The Registrant is a holding company with no material operations. We conduct our operations primarily through Guanwei, our PRC operating subsidiary in China. As a result, our ability to pay dividends and to finance any debt we may incur depends upon dividends paid by Guanwei. If Guanwei or any newly formed subsidiaries incur debt on their own behalf in the future, the instruments governing their debt may restrict their ability to pay dividends to us. In addition, Guanwei is permitted to pay dividends to us only out of its retained earnings, if any, as determined in accordance with PRC accounting standards and regulations. Under PRC laws and regulations, Guanwei is required to allocate at least 10% of its after-tax profits each year, if any, to PRC statutory reserves before distributing dividends until the balance of such fund has reached 50% of its registered capital. Guanwei with foreign investment is also required to further set aside a portion of its after-tax profits to fund the employee welfare fund at the discretion of the board. Although the PRC statutory reserves can be used, among other ways, to increase the registered capital and eliminate future losses in excess of retained earnings of Guanwei, the reserve funds are not distributable as cash dividends except in the event of liquidation of Guanwei.
 
 
22

 

Foreign Cash

As of June 30, 2012 and December 31, 2011, the Company had cash deposits of approximately $13,200,000 and $12,400,000, respectively, placed with several banks and a financial institution in the PRC, where there is currently no rule or regulation in place for obligatory insurance of accounts with banks and financial institutions.

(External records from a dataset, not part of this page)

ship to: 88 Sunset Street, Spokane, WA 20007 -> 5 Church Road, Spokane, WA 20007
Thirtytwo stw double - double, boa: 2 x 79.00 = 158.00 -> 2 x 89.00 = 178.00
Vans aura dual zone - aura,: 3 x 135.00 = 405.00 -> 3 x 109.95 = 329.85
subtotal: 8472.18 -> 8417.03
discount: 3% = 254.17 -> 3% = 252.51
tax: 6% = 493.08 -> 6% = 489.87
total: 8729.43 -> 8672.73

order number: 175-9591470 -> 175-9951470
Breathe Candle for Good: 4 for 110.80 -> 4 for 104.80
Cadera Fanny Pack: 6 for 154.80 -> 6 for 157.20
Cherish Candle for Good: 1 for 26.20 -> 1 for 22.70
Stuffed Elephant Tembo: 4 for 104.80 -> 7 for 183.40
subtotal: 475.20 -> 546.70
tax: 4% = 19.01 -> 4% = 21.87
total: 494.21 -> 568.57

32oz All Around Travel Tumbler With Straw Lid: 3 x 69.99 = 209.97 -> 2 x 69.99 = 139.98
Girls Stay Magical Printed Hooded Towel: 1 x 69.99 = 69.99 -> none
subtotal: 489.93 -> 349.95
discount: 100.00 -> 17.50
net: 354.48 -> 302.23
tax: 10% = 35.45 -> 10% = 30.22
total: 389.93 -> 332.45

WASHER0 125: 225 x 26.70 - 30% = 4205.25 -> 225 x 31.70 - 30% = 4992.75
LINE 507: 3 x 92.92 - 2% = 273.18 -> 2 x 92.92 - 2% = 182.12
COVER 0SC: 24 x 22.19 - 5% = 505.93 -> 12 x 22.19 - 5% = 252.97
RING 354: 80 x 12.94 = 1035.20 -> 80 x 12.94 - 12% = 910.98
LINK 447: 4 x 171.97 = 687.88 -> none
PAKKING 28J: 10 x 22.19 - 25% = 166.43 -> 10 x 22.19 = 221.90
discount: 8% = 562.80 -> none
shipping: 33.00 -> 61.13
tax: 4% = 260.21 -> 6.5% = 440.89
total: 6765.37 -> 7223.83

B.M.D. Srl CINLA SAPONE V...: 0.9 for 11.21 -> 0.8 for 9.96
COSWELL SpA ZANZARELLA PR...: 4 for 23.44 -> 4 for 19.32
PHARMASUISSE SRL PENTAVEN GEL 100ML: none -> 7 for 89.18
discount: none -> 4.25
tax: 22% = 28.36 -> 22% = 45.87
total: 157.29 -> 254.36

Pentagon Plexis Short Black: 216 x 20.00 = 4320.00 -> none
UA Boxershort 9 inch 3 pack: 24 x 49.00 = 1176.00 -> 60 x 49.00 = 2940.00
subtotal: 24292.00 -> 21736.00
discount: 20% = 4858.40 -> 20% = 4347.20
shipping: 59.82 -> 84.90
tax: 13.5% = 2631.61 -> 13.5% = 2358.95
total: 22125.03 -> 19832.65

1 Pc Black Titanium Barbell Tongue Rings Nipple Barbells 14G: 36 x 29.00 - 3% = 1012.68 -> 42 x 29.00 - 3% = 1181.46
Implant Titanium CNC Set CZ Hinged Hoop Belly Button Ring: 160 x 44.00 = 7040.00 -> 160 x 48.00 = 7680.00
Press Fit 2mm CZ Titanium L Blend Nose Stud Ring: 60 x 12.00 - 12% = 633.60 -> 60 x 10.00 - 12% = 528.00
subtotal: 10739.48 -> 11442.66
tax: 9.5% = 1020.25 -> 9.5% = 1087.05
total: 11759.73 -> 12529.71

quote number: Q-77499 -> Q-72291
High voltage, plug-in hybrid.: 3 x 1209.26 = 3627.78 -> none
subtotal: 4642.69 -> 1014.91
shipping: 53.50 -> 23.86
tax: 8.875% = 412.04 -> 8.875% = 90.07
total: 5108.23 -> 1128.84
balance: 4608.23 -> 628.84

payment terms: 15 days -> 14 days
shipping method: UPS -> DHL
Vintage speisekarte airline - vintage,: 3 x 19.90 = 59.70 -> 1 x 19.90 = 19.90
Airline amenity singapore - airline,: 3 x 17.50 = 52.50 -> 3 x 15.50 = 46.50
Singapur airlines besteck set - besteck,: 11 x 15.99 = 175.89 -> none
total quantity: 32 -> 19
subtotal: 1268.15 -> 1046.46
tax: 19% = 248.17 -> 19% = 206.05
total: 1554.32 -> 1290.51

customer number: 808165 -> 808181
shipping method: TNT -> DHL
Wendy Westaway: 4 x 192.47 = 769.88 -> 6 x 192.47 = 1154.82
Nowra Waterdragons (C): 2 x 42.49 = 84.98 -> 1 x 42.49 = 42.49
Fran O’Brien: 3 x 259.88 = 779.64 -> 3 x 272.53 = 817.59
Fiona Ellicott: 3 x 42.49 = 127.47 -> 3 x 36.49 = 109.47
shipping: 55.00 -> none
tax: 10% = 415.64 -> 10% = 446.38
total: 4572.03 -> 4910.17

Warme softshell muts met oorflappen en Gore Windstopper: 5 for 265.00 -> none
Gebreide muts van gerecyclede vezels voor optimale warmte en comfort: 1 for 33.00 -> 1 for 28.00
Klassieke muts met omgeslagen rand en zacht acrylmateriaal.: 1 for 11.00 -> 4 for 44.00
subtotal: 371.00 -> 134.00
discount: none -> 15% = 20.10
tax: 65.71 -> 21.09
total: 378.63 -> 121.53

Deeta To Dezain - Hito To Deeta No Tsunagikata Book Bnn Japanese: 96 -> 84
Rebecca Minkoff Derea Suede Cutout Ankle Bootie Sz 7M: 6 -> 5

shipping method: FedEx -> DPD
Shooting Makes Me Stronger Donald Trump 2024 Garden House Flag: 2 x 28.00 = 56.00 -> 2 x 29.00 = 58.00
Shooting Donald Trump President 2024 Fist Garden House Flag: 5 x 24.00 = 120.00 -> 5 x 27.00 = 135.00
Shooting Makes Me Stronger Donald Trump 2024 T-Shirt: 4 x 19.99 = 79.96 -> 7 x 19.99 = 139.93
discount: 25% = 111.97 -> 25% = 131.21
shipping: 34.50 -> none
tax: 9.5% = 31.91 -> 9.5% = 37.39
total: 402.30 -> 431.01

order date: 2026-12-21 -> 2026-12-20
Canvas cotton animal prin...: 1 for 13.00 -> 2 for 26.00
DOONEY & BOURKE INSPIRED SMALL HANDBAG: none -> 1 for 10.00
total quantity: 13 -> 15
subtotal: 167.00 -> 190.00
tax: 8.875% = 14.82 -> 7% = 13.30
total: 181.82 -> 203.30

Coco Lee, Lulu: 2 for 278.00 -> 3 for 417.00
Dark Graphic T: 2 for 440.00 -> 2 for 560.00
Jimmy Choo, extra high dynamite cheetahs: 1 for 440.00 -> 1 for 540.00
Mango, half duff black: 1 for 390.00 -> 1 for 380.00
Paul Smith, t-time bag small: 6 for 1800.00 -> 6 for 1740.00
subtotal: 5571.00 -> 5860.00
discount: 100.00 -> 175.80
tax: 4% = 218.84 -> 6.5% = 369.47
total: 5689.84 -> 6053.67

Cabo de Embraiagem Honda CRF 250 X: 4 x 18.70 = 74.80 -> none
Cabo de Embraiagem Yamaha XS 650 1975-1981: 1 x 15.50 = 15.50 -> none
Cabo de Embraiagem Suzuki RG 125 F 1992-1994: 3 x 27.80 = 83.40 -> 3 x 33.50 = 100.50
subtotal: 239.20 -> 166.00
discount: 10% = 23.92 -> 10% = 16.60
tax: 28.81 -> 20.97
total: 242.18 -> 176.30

If the foreign cash and cash equivalents are expatriated to finance any needs of our operations in the U.S., we may need to accrue and pay U.S. taxes. Currently, we have not provided for U.S. income and foreign withholding taxes on undistributed earnings of our PRC operating subsidiary since we intend to reinvest our earnings to further expand our businesses in mainland China and do not intend to declare dividends to our U.S. holding company in the foreseeable future.

Foreign Exchange

A majority of our net revenue and expenditures are denominated in the Renminbi. However, the price of raw materials that we buy from foreign suppliers is denominated in the U.S. dollar and the European Union euro. As a result, fluctuations in the exchange rate between the European Union euro or the U.S. dollar and the Renminbi will affect the cost of such raw materials to us and will affect our results of operations and financial condition.

Substantially all of our purchases for the three months ended June 30, 2012 were denominated in U.S. dollars. Accordingly we believe that any movement in the exchange rate between the European Union euro and the Renminbi will have insignificant impact on our operating income.

The exchange rate between the Renminbi and the U.S. dollar is subject to the PRC government’s foreign currency conversion policies, which may change at any time. The exchange rates at June 30, 2012 and December 31, 2011 were approximately 6.3089 and 6.3523 Renminbi to 1 U.S. dollar, respectively. Any devaluation of the Renminbi against the U.S. dollar would consequently have an adverse effect on our financial performance and asset values when measured in terms of U.S. dollars.

We recognized a foreign currency translation adjustments gain of approximately $231,000 and $544,000 for the six months ended June 30, 2012 and 2011, respectively. If the exchange rate were to increase by 10% to US$1=6.93979RMB at June 30, 2012, our foreign currency translation adjustments gain would potentially decrease by approximately $3,654,891 for the six months ended June 30, 2012. If the exchange rate were to decrease by 10% to US$1 = RMB5.67801 at June 30, 2012 our foreign currency translation gain would potentially increase by approximately $4,467,087 for the six months ended June 30, 2012.

Trend Information

Other than as disclosed elsewhere in this Quarterly Report, we are not aware of any trends, uncertainties, demands, commitments or events that are reasonably likely to have a material adverse effect on our revenues, income, profitability, liquidity or capital resources, or that caused the disclosed financial information to be not necessarily indicative of future operating results or financial conditions.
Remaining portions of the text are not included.